Expectations, Projections, and Loose Associations
A wiseman once said, “Life is like a box of chocolate, you never know what your gonna get”, simple words to remember. However I prefer life is like a jiggle saw puzzle every piece of the puzzle is but a lesson in life. The pieces are lessons that I have felt urged to absorb in the fabric of life.
Another piece urges me to abandon expectations that anything I say or do will make any difference whatsoever. This means, especially, abandoning expectations that anything I say or do will make the difference that I, in my great, exalted, prescient, and indisputably perfect wisdom, think that it ought to make. I am now quite near the place in which, if anything that I say or do does make a difference, that is fine. If it doesn’t, that also is fine. Whether it does or doesn’t has nothing to do with me and everything to do with what other people hear or experience. That is not my affair, none of my business.

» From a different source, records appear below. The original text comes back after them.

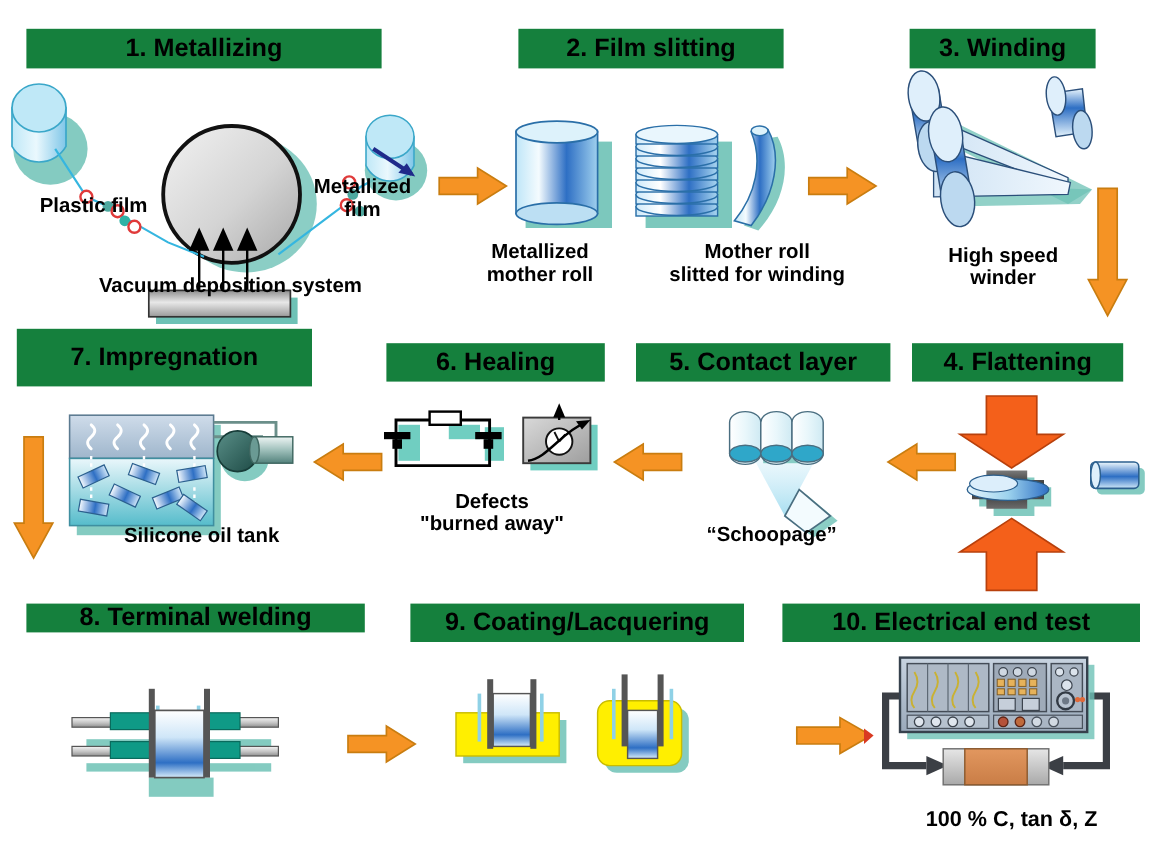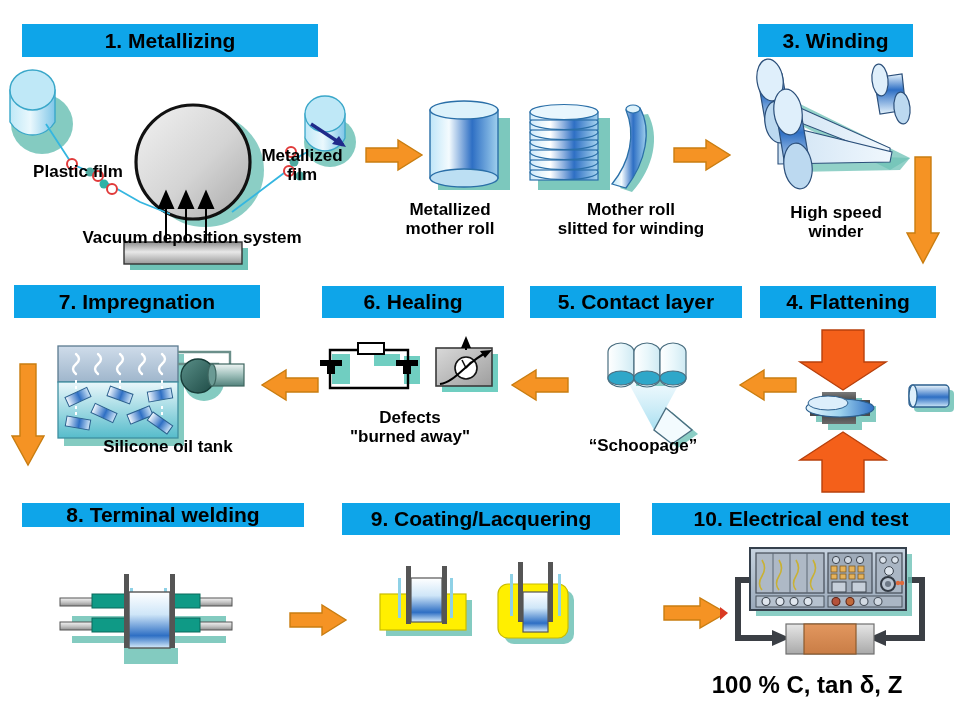"1. Metallizing" .banner { background: #0ea5e9 -> #15803d }
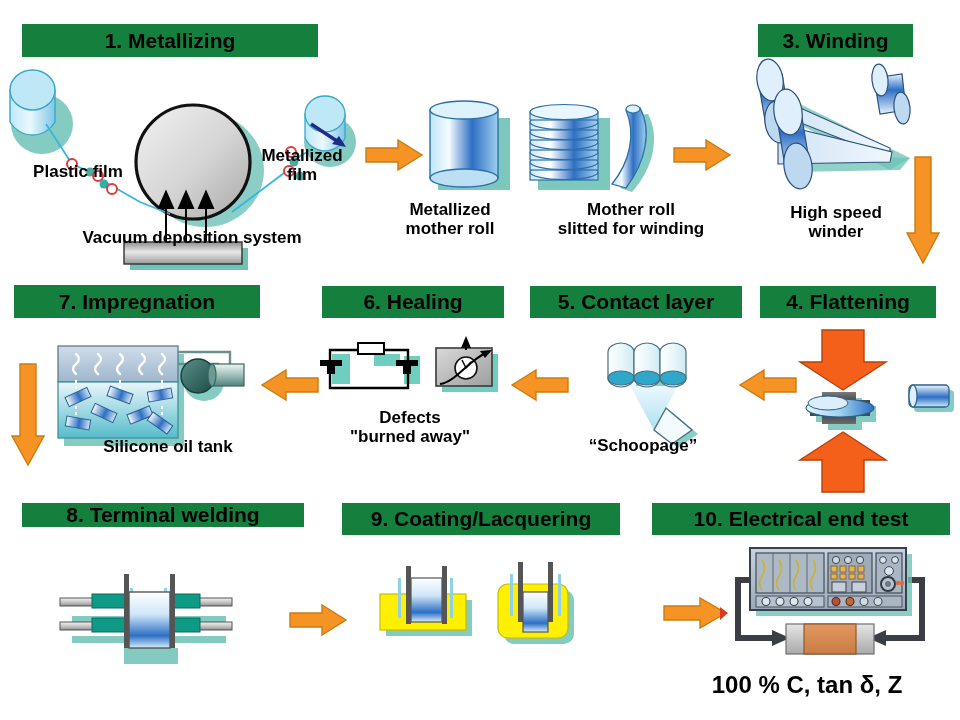"2. Film slitting" div.banner { html: none -> <div> <span>2. Film slitting</span> </div> }
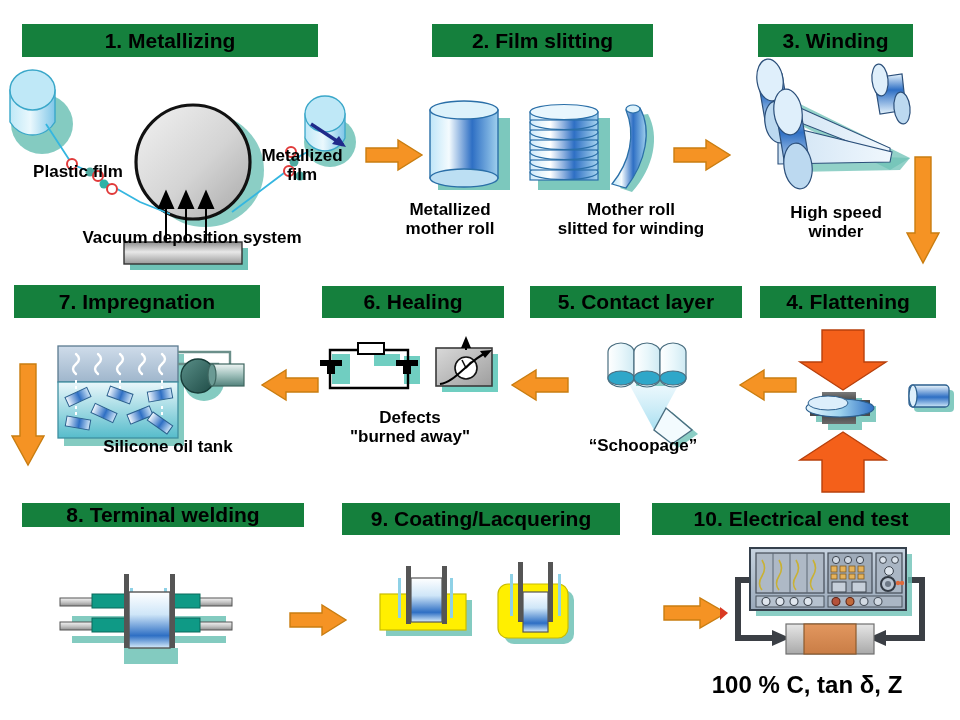"7. Impregnation" div.banner { height: 33px -> 48px; top: 285px -> 274px }
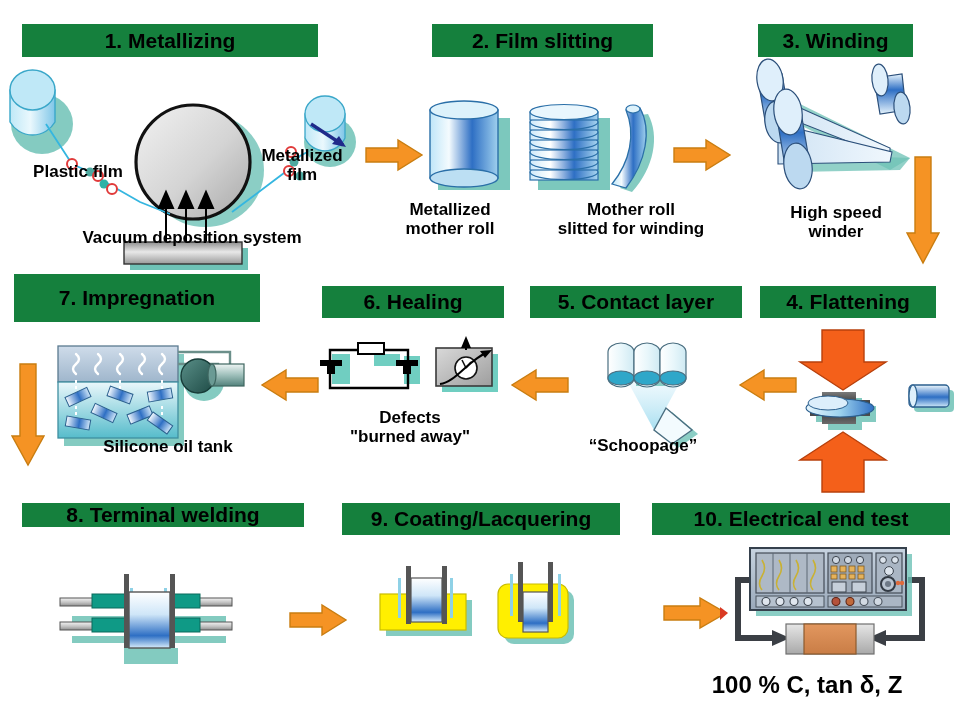"100 % C, tan δ," div.cap { font-size: 24px -> 18px; left: 692px -> 728px }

Another piece urges a growing awareness that my mind is a tool that sometimes rests in the hands of an aspect of myself that I’d best keep away from it. Don’t put a hot soldering iron in the hands of a child.
I own one of those minds that make loose associations. That can be fun, and a source of creativity. I can discover how the rain in Spain contains a lesson that ought to be learned by the great unwashed swarming the slums of San Jose. Don’t ask me what that lesson is. I haven’t pursued it. But I’m sure it exists, I’m sure I can find it, and I might even make a book or blog post out of it. This tendency to find lessons everywhere and to make improbable associations often satisfies nothing except my own notion of how clever I can be. Mind in the hands of ego.
Who was it—someone commenting on Freud?—who said that sometimes a cigar is just a cigar? I do need to remember that.
A third piece of my puzzle seems to be special. Do you know how, when you are putting a puzzle together, there is one piece that keeps attracting your attention? Maybe it is bigger than the other pieces. Or maybe it has an unusual shape or color. But you keep noticing it, picking it up, wondering where it goes. Maybe you are sure that if you find where it goes, then the rest of the puzzle will come together magically.
In my puzzle that special piece urges the view that everything I experience (and I do mean everything) is projection. I have lived with that view for periods; lived in Plato’s cave for days or weeks at a time. It is a fine place to live when you know what is going on there. It is free of judgment and blame, and free of victimization. It isn’t damp or cold at all. But I have not taken up permanent residence there, and so I often need to find this piece (and this place) all over again. I pick it up, sense its importance, but then, without being aware of having done so, I put it down and forget where I put it. Then, all of a sudden, there it is right in front of me, asking, pleading, to be picked up again.
These puzzle pieces, and many more, are spread out right in front of me, but since the box that they came in has no picture of the finished puzzle on it, I can’t say what it will look like when it is complete. If it can ever be complete. I keep discovering new pieces, and there seems always to be one piece that I cannot locate.